Sunday, January 18, 2004

U.S. School Segregation Now at '69 Level (

U.S. School Segregation Now at '69 Level (
Half a century after the Supreme Court ordered the desegregation of American education, schools are almost as segregated as they were when the Rev. Martin Luther King Jr. was assassinated, according to a report released today by Harvard University researchers.

The study by the Harvard Civil Rights Project, shows that progress toward school desegregation peaked in the late 1980s as courts concluded that the goals of the landmark 1954 Supreme Court decision Brown v. Board of Education had largely been achieved. Over the past 15 years, the trend has been in the opposite direction, and most white students now have "little contact" with minority students in many areas of the country, according to the report.

"We are celebrating a victory over segregation at a time when schools across the nation are becoming increasingly segregated," noted the report, which was issued on the eve of the holiday celebrating King's birthday.

Triggered by a civil rights case in Topeka, Kan., the Brown decision marked the start of three decades of intensive efforts by the federal government to integrate public schools, first through court orders that opened white schools to minority students and later through busing. Its most dramatic impact was in southern states, where the percentage of blacks attending predominantly white schools increased from zero in 1954 to 43 percent in 1988.

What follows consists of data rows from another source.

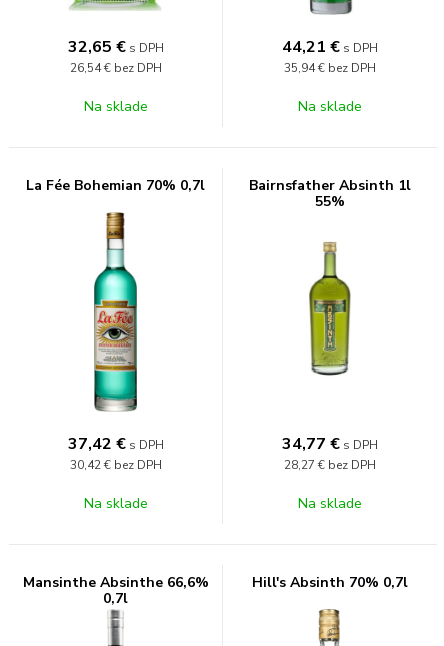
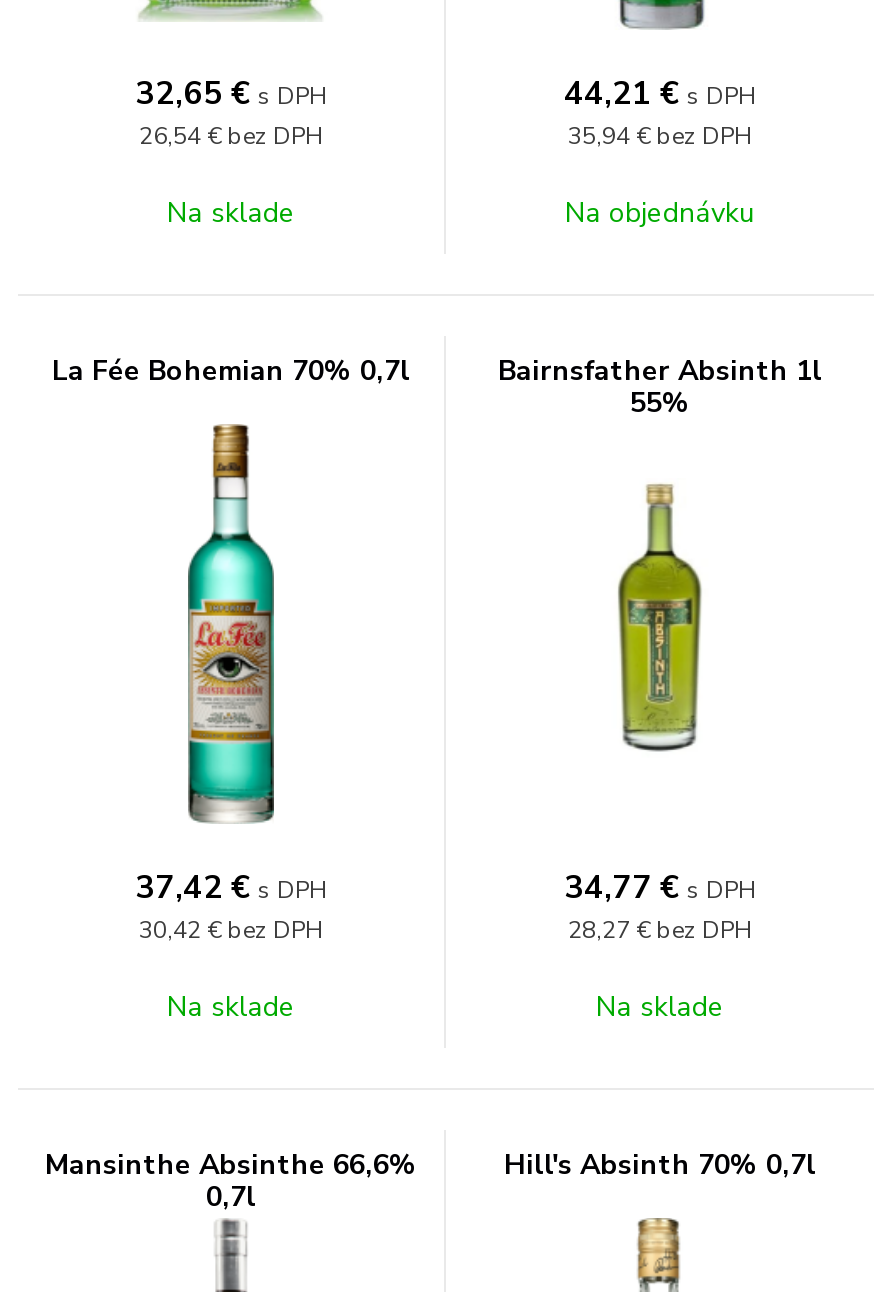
- Na sklade
+ Na objednávku
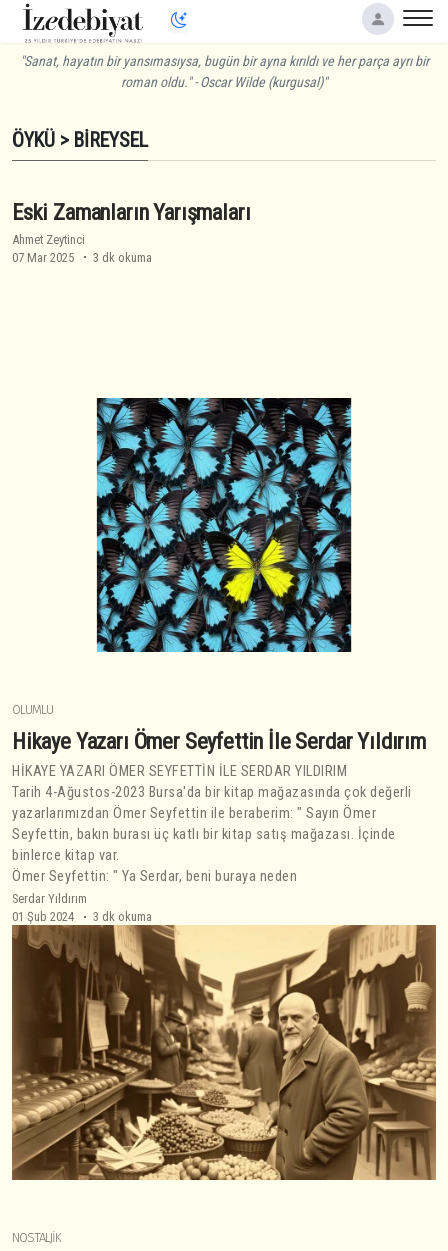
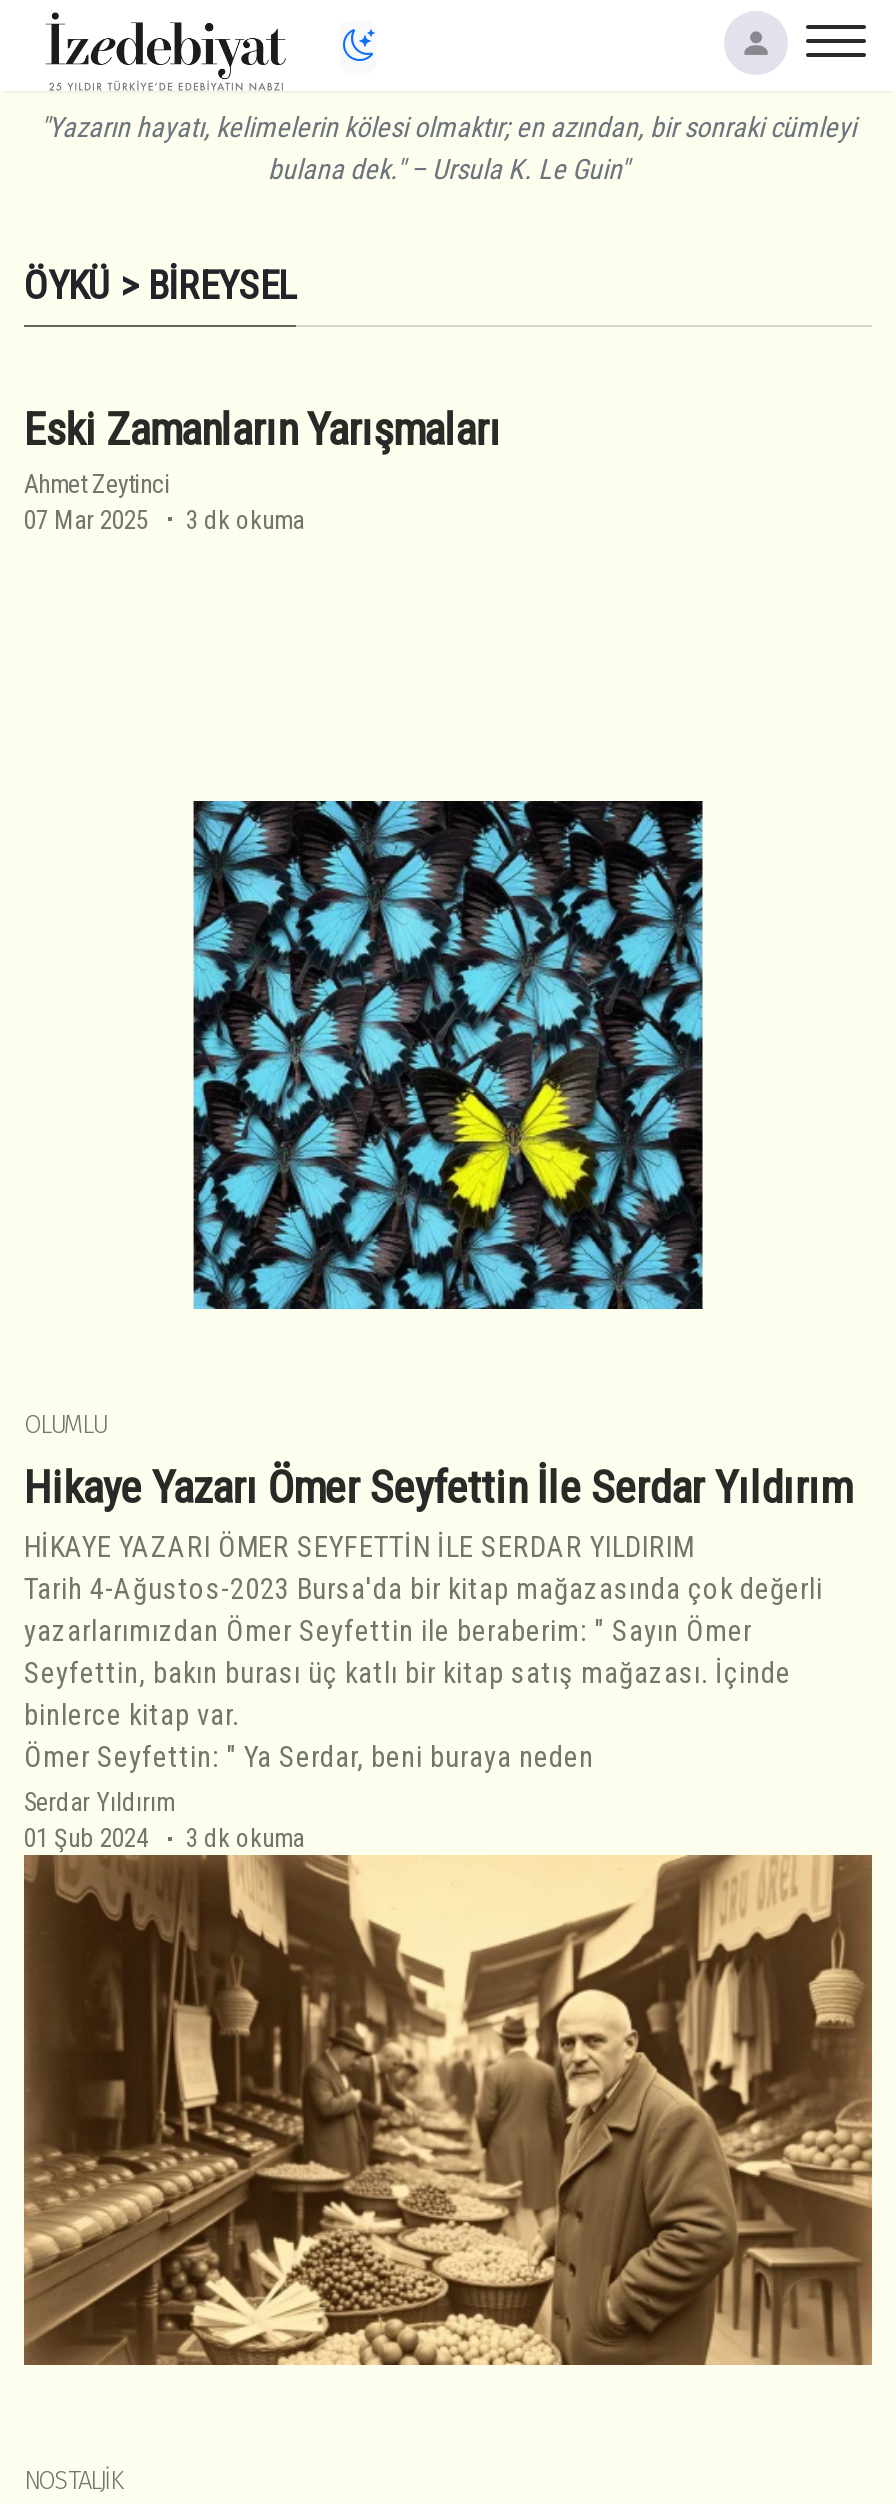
- "Sanat, hayatın bir yansımasıysa, bugün bir ayna kırıldı ve her parça ayrı bir
- roman oldu." - Oscar Wilde (kurgusal)"
+ "Yazarın hayatı, kelimelerin kölesi olmaktır; en azından, bir sonraki cümleyi
+ bulana dek." – Ursula K. Le Guin"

By 2001, according to the Harvard data, the figure had fallen to 30 percent, or about the level in 1969, the year after King's assassination.

"We are losing many of the gains of desegregation," said Harvard professor Gary Orfield, the primary author of the report. "We are not back to where we were before Brown, but we are back to when King was assassinated."

The Harvard study suggests that Hispanic students are even more segregated than African American students, while Asian Americans are the most integrated ethnic group in the country. The increase in Latino segregation has been particularly marked in western states, where more than 80 percent of Latinos attend predominantly minority schools, compared with 42 percent in 1968.

Despite the national trend toward resegregation, there are significant differences among states and regions, Orfield said. Maryland is one of the most "rapidly resegregating states" in the country, he said, partly because of the phasing out of court-ordered busing in Prince George's and Baltimore counties and partly because of migration patterns.

The District of Columbia has long been one of the most segregated school districts in the nation, a trend accentuated in recent years by the exodus of white middle-class families.

The most segregated states for black students are New York and Illinois; the most integrated are Kentucky and Washington. For Latinos, the most segregated states are New York and California; the most integrated states are Wyoming and Ohio. Virginia ranks somewhere in the middle for both African Americans and Hispanics.

According to Orfield and other researchers, the resegregation trend picked up momentum as a result of a 1991 Supreme Court decision that authorized a return to neighborhood schools instead of busing, even if such a step would lead to segregation. The consequences were particularly dramatic in school districts such as Prince George's County's that were declared "unitary" by the courts, meaning that they had made a good-faith effort at integration.

According to the Harvard data, the average black student in Prince George's County attends schools with 12 percent fewer white students than a decade ago. In Charlotte, black exposure to white students has dropped by 16 percent, and in DeKalb County, Ga., it has declined by 72 percent.

"Most schools in this country are overwhelmingly black or overwhelmingly white," said Elise Boddie, head of the education department of the NAACP Legal Defense and Educational Fund Inc., which litigates civil rights cases. "We have still not committed ourselves as a country to the mandate of Brown versus Board of Education. If these trends are not reversed, we could easily find ourselves back to 1954."

The report said that a massive migration of black and Latino families toward the suburbs is producing "hundreds of new segregated and unequal schools and frustrating the dream of middle-class minority families for access to the most competitive schools." It predicted that the suburbs soon could be threatened with the problems of "ghettoization" that have already affected big urban areas.

Such a development, the report warned, would bring the nation closer to the "nightmare" of "two school systems" and "two housing markets" mentioned by King in one of his last public appearances.

"There have been considerable gains in some areas, such as the number of [minority] students attending college," said John Jackson, education director for the NAACP. "But you still find many school districts across the country that are segregated and unequal. The implications are the same as in the '50s: Minority students in high poverty areas are not getting a quality education.

The law of unintended consequences. For integration to have worked we would have had to put vast amounts of money into the educational system; more than equalizing funding even as schools merged. We didn't do that.

Faced with a relative decrease in perceived quality of education and fears of increased risk to their children, middle class Euros (anglos, whites) left the cities and wealth Euros enrolled children in private schools. The urban public school system came to resemble the unequal and underfunded Black public schools of the the 1960s.

I don't think preserving busing would have changed things. And I don't think we're getting closer to the "nightmare" of two systems, I think we're already there.

In the meanwhile Euros will be a minority majority soon; we already are in California. So the equation will change again.

I don't know what would have worked for America. If I didn't distrust Republicans so intensely and deeply I'd try vouchers -- but the vouchers would never be adequately funded by this administration -- and special needs children would be abandoned to the wolves.